____ Records provided

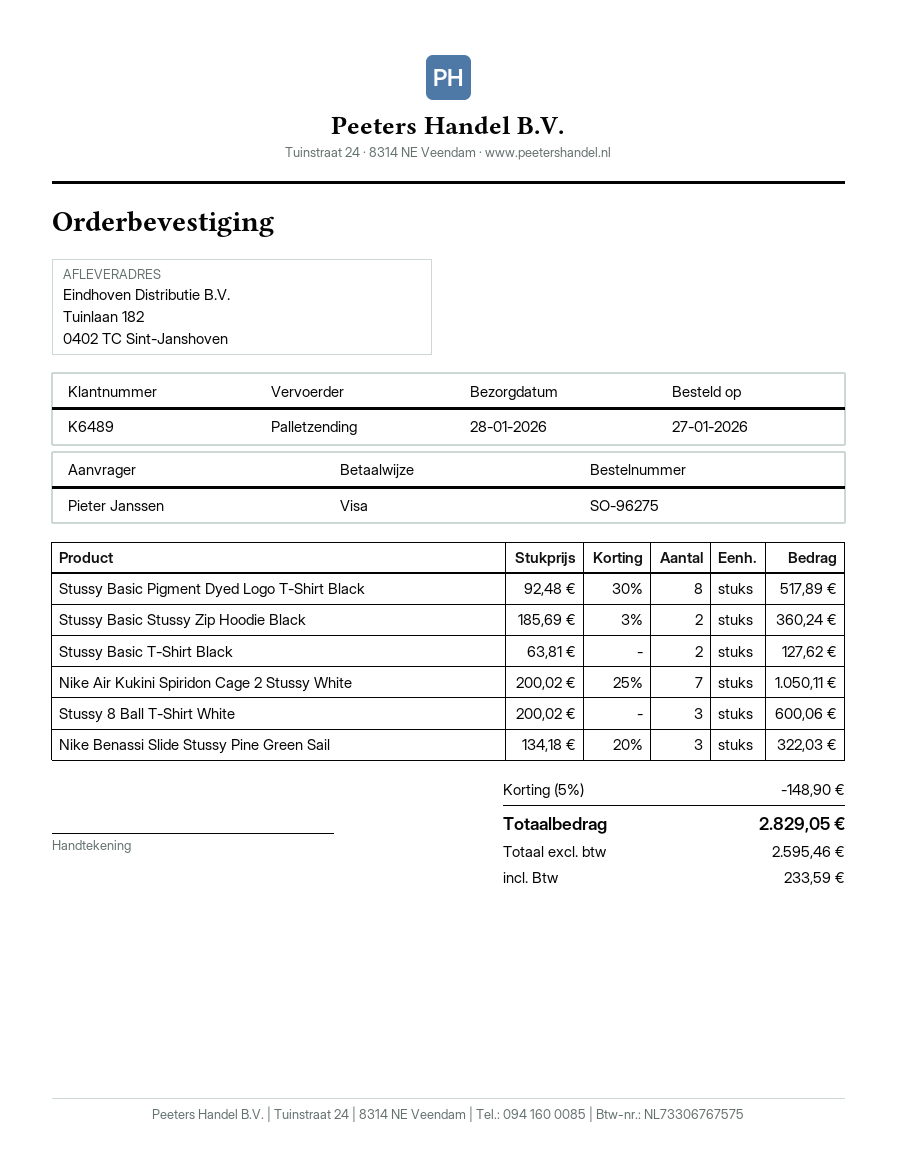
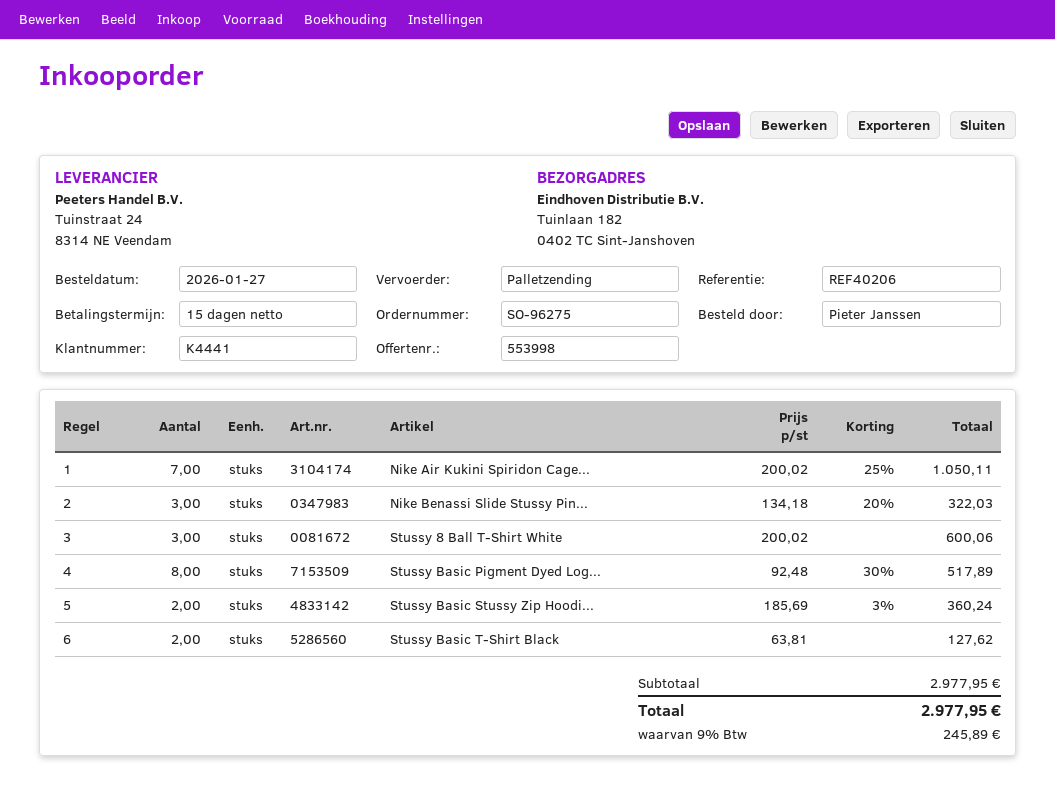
customer number: K6489 -> K4441
discount: 5% = 148.90 -> none
tax: 233.59 -> 245.89
total: 2829.05 -> 2977.95

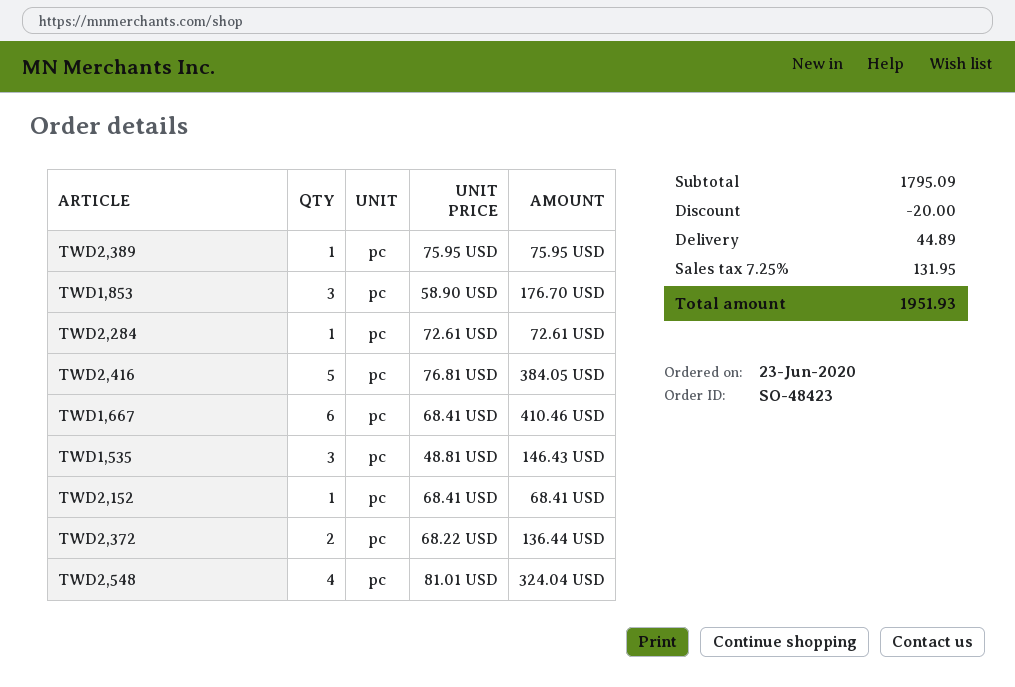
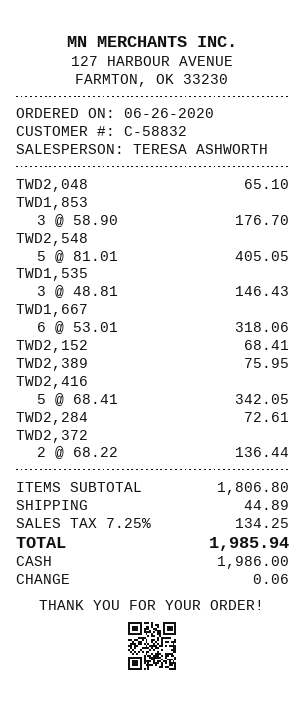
order date: 2020-06-23 -> 2020-06-26
TWD2,416: 5 x 76.81 = 384.05 -> 5 x 68.41 = 342.05
TWD1,667: 6 x 68.41 = 410.46 -> 6 x 53.01 = 318.06
TWD2,548: 4 x 81.01 = 324.04 -> 5 x 81.01 = 405.05
TWD2,048: none -> 1 x 65.10 = 65.10
subtotal: 1795.09 -> 1806.80
discount: 20.00 -> none
tax: 7.25% = 131.95 -> 7.25% = 134.25
total: 1951.93 -> 1985.94

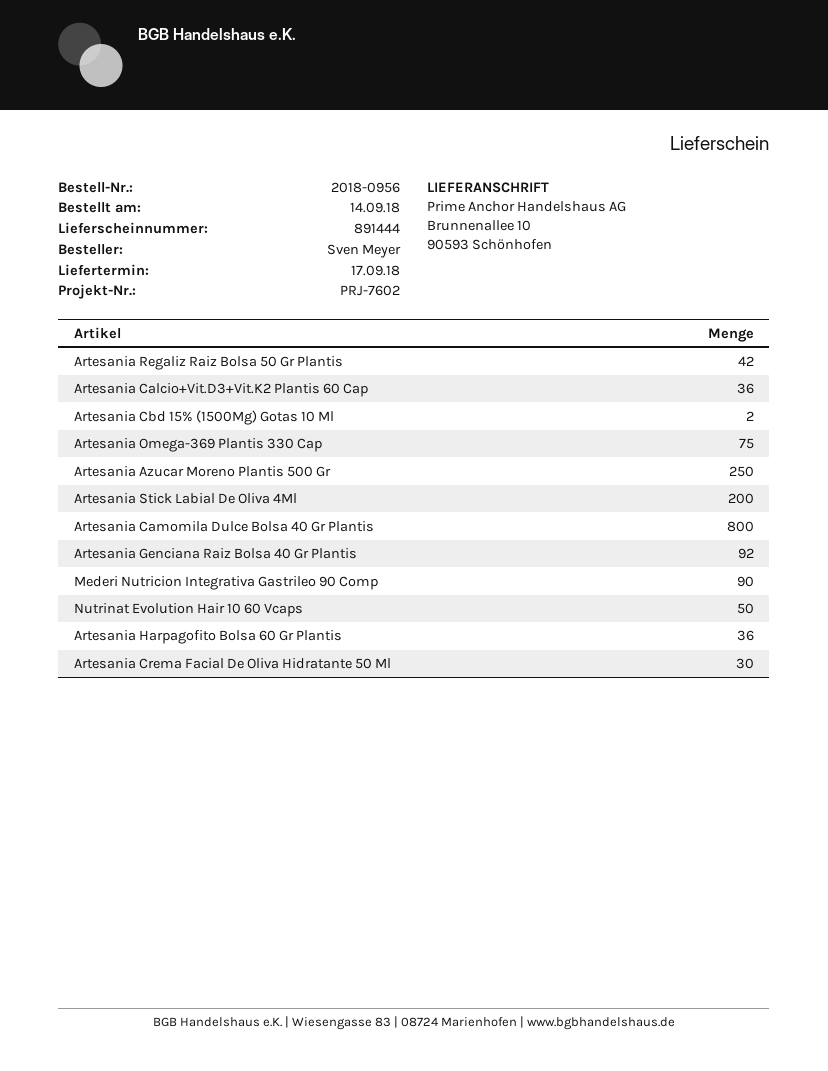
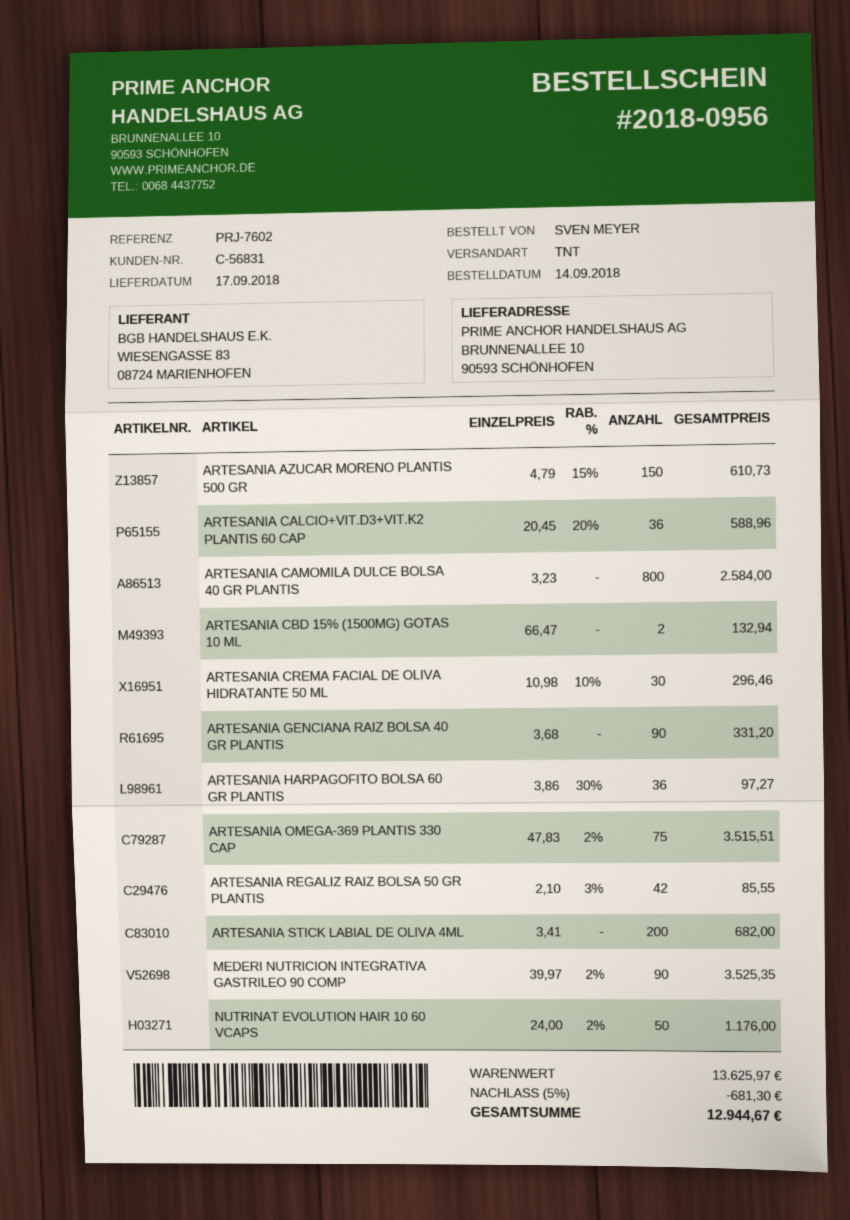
Artesania Azucar Moreno Plantis 500 Gr: 250 -> 150
Artesania Genciana Raiz Bolsa 40 Gr Plantis: 92 -> 90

________

*Aim of the exercise*:
For each entry above, write it out again exactly but leave out any picture.

*Answer section*:
customer number: K6489 -> K4441
discount: 5% = 148.90 -> none
tax: 233.59 -> 245.89
total: 2829.05 -> 2977.95

order date: 2020-06-23 -> 2020-06-26
TWD2,416: 5 x 76.81 = 384.05 -> 5 x 68.41 = 342.05
TWD1,667: 6 x 68.41 = 410.46 -> 6 x 53.01 = 318.06
TWD2,548: 4 x 81.01 = 324.04 -> 5 x 81.01 = 405.05
TWD2,048: none -> 1 x 65.10 = 65.10
subtotal: 1795.09 -> 1806.80
discount: 20.00 -> none
tax: 7.25% = 131.95 -> 7.25% = 134.25
total: 1951.93 -> 1985.94

Artesania Azucar Moreno Plantis 500 Gr: 250 -> 150
Artesania Genciana Raiz Bolsa 40 Gr Plantis: 92 -> 90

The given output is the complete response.